## REQUIREMENT
Search the records for the string "aussi" and copy every line where it turns up.

── GIVEN RECORDS

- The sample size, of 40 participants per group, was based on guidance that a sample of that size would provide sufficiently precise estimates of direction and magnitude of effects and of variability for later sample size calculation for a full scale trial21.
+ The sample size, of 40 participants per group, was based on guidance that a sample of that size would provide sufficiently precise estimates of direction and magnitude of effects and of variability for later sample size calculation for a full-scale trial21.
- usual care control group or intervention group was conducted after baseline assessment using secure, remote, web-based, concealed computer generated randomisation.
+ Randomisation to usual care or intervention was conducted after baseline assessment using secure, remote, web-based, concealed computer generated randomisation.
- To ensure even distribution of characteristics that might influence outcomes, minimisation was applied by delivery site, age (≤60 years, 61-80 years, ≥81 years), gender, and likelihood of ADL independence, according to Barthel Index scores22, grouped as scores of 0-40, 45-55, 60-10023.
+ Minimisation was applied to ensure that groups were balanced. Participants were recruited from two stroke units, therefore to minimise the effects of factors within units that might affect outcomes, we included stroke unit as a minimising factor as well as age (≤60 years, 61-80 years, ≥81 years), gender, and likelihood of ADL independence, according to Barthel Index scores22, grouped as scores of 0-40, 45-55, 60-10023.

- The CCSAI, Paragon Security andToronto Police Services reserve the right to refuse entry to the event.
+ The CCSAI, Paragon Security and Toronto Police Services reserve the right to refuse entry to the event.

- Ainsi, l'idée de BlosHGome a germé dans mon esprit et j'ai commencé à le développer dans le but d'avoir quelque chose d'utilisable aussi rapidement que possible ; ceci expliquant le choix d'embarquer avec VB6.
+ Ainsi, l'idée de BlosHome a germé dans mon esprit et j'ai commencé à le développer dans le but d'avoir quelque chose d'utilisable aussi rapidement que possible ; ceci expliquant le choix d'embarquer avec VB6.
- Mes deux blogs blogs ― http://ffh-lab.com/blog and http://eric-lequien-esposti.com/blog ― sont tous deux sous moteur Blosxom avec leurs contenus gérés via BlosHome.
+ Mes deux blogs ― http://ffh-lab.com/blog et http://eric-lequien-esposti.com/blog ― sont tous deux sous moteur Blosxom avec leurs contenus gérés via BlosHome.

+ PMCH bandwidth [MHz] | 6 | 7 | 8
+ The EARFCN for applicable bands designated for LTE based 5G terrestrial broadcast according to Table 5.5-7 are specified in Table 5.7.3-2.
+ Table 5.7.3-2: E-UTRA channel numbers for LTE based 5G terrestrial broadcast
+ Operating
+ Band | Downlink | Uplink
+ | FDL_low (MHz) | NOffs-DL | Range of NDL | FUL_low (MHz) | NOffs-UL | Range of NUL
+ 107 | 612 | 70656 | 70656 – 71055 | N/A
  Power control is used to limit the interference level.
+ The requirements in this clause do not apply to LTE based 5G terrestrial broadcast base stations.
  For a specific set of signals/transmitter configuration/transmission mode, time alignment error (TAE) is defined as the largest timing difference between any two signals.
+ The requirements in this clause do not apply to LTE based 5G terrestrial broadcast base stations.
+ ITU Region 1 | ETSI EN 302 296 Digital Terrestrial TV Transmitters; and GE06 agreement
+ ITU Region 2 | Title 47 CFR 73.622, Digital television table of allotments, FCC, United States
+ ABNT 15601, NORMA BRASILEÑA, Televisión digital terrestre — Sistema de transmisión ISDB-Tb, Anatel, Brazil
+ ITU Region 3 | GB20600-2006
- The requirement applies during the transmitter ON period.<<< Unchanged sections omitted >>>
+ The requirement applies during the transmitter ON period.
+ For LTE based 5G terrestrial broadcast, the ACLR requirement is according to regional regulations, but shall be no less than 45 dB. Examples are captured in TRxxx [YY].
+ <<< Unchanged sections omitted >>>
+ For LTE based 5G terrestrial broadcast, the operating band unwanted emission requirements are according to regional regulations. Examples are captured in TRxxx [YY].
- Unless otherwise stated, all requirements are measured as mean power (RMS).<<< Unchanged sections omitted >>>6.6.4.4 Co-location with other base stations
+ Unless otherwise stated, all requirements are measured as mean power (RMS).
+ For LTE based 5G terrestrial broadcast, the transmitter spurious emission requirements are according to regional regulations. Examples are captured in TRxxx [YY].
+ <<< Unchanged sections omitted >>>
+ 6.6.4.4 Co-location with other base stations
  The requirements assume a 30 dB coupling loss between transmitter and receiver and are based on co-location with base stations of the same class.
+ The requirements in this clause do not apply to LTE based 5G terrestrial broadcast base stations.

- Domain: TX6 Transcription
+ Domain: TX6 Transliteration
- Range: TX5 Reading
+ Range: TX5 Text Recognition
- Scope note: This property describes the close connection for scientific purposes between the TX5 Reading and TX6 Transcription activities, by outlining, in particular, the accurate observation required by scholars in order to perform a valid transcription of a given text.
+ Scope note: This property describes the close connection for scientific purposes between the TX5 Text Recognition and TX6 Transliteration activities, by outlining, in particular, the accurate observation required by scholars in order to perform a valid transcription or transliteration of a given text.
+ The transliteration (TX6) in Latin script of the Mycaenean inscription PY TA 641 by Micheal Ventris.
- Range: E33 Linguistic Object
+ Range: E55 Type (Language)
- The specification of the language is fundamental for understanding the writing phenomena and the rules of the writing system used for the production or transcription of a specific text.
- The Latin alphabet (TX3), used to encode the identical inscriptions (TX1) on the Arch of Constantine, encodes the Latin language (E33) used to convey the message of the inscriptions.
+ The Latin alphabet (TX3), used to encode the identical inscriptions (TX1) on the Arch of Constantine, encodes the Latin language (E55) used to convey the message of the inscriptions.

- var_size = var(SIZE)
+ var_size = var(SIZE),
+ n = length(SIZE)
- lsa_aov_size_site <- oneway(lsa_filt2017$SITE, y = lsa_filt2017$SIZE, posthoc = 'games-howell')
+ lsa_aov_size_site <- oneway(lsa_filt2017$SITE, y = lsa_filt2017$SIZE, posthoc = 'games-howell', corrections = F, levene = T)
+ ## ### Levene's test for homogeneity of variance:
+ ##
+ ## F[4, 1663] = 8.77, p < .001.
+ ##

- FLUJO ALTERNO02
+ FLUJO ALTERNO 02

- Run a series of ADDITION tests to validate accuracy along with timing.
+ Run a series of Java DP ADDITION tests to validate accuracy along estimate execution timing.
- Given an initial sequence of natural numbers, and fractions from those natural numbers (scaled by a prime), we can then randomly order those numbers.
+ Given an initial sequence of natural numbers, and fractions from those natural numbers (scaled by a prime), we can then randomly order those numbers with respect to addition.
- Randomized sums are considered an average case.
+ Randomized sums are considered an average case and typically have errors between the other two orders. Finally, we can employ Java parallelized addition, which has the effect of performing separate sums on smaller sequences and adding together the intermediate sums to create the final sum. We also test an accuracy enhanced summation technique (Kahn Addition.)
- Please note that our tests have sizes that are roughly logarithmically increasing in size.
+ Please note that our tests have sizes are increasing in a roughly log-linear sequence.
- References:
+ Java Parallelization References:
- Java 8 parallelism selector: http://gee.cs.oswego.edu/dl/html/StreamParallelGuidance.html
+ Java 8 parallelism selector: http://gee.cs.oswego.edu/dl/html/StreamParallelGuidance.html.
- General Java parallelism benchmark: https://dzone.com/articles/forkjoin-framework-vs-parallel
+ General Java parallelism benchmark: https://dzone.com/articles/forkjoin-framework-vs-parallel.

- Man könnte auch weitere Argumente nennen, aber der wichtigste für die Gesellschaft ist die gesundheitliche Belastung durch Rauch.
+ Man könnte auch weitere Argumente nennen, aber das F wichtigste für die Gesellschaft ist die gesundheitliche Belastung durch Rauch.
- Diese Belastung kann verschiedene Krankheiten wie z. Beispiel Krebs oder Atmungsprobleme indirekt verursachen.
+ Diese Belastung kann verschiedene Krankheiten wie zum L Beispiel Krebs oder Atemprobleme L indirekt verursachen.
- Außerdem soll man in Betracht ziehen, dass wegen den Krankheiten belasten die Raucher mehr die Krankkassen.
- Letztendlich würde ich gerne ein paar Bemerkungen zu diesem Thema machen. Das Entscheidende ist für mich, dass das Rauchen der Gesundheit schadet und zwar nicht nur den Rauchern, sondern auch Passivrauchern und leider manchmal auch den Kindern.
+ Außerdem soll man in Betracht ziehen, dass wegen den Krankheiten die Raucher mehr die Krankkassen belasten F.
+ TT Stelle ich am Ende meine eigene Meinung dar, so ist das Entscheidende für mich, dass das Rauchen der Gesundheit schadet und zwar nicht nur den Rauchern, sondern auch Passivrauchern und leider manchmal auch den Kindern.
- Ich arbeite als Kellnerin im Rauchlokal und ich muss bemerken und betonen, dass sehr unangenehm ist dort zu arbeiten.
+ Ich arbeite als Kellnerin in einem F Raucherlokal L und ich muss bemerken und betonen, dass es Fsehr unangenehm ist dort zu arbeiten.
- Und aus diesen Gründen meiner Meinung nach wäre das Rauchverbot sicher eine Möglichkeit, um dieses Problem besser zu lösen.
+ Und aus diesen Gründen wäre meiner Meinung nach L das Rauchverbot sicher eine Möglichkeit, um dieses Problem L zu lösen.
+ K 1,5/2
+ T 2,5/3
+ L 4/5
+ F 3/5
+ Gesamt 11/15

────

## REPLY
- Ainsi, l'idée de BlosHGome a germé dans mon esprit et j'ai commencé à le développer dans le but d'avoir quelque chose d'utilisable aussi rapidement que possible ; ceci expliquant le choix d'embarquer avec VB6.
+ Ainsi, l'idée de BlosHome a germé dans mon esprit et j'ai commencé à le développer dans le but d'avoir quelque chose d'utilisable aussi rapidement que possible ; ceci expliquant le choix d'embarquer avec VB6.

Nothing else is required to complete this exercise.